I've been running Folding@Home for 2,5 years now, and I've done my share of running Rosetta@Home on BOINC as well.

What do you say, let's revive the F@H VGChartz team and create a BOINC team as well (if there isn't one already). WHO'S WITH ME?

Soleron said:

I don't run these things because I see little evidence they actually work. With Folding@Home, they have 96 papers published due to the data, and most of them have low citation counts. This is from the work of tens of thousands of computers for several years. To the participants it's more of a game for points than any real scientific advancement.

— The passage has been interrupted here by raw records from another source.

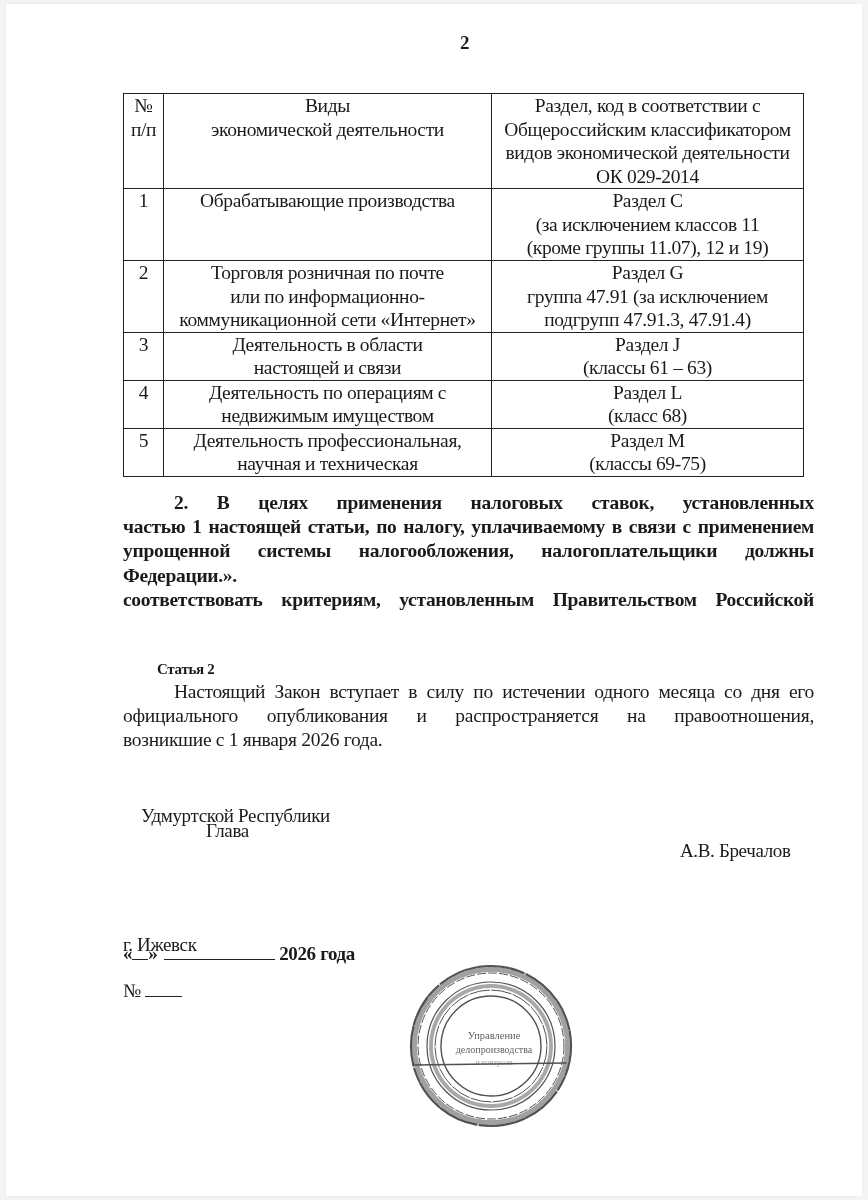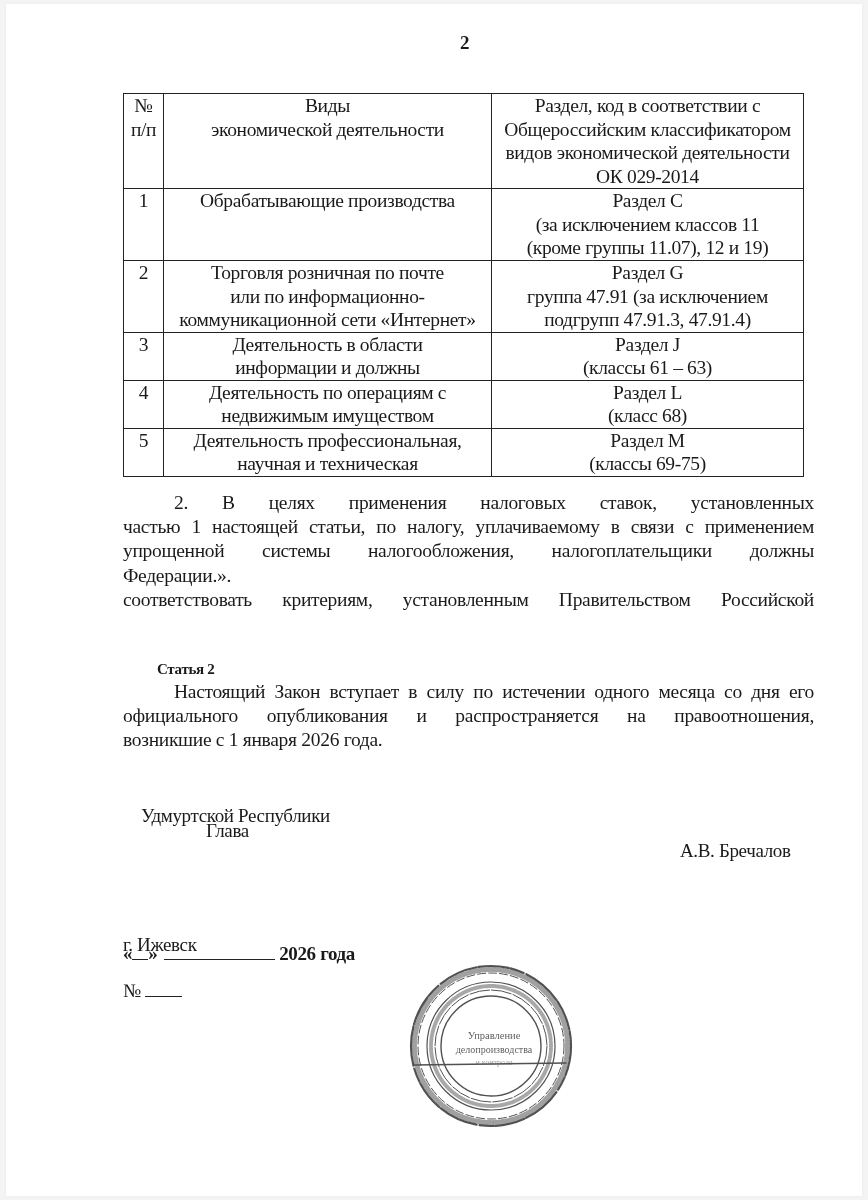--- a/index.html
+++ b/index.html
@@ -181,7 +181,7 @@
           </td>
       <td>
         <span class="cell-line">Деятельность в области</span>
-        <span class="cell-line">информации и должны</span>
+        <span class="cell-line">настоящей и связи</span>
       </td>
       <td>
         <span class="cell-line">Раздел J</span>

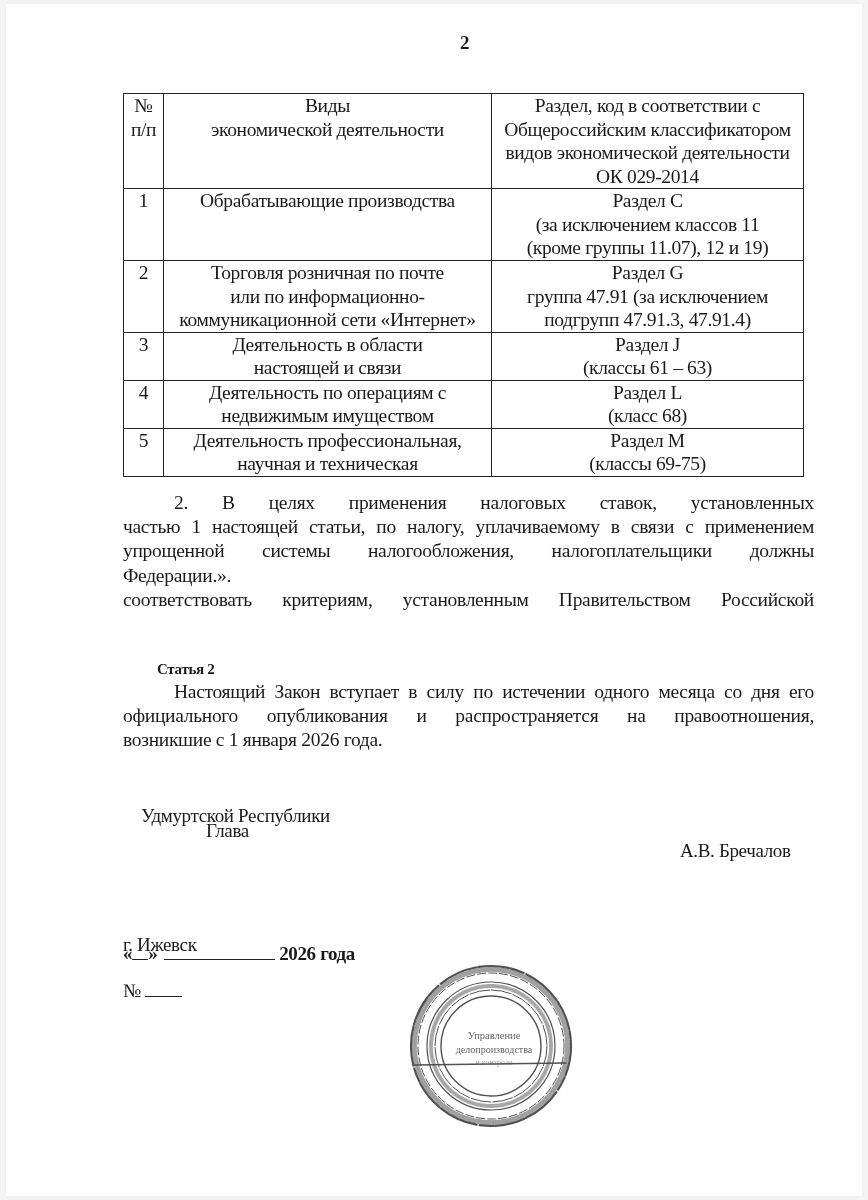--- a/index.html
+++ b/index.html
@@ -217,7 +217,7 @@
   </tbody>
     </table>
 
-  <div class="abs para" style="top:487px;">
+  <div class="abs para" style="top:487px;font-weight:bold;">
     <span class="line indent">2. В целях применения налоговых ставок, установленных</span>
     <span class="line">частью 1 настоящей статьи, по налогу, уплачиваемому в связи с применением</span>
     <span class="line">упрощенной системы налогообложения, налогоплательщики должны</span>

The overhead of packaging, distributing and accounting for units of work is much more than when using supercomputer time.

Basically my computer's contribution does less than donating the electricity cost to a research charity.

 

 



I'm down.



We seem to be the only 2 interested, not really worth it...



had it running one year with einstein@home. i was in the team "pokerstrategen" which is a team of a german poker forum. but then i stopped with most others when we reached our aim to plant trees (some pokerplayers gave some hundred dollars to plant trees when reaching place 50 or so in i believe one year in the overall team leaderboards). we were top 20 in daily points at our best times my internet is very slow and even small downloads aren't so nice with my connection so yeah, i won't restart it anytime soon, sry

we are still place 68 with almost no points anymore for some time now. http://boincstats.com/en/stats/5/team/list/



Well seems most people do not want to use this program. My facebook had the same issue. Man people are really crazy over there computers. Well I have 3, so no reason to not do it.



Yeah it sucks to see how few people are interested in this! Especially young people. The things distributed computing can do will probably show real effects in 10-20 years. It's all very new.

Older people tend to be more willing (probably because they have moe healt issues), while it's less likely they will benefit from the cures/new technologies coming from distributed computing.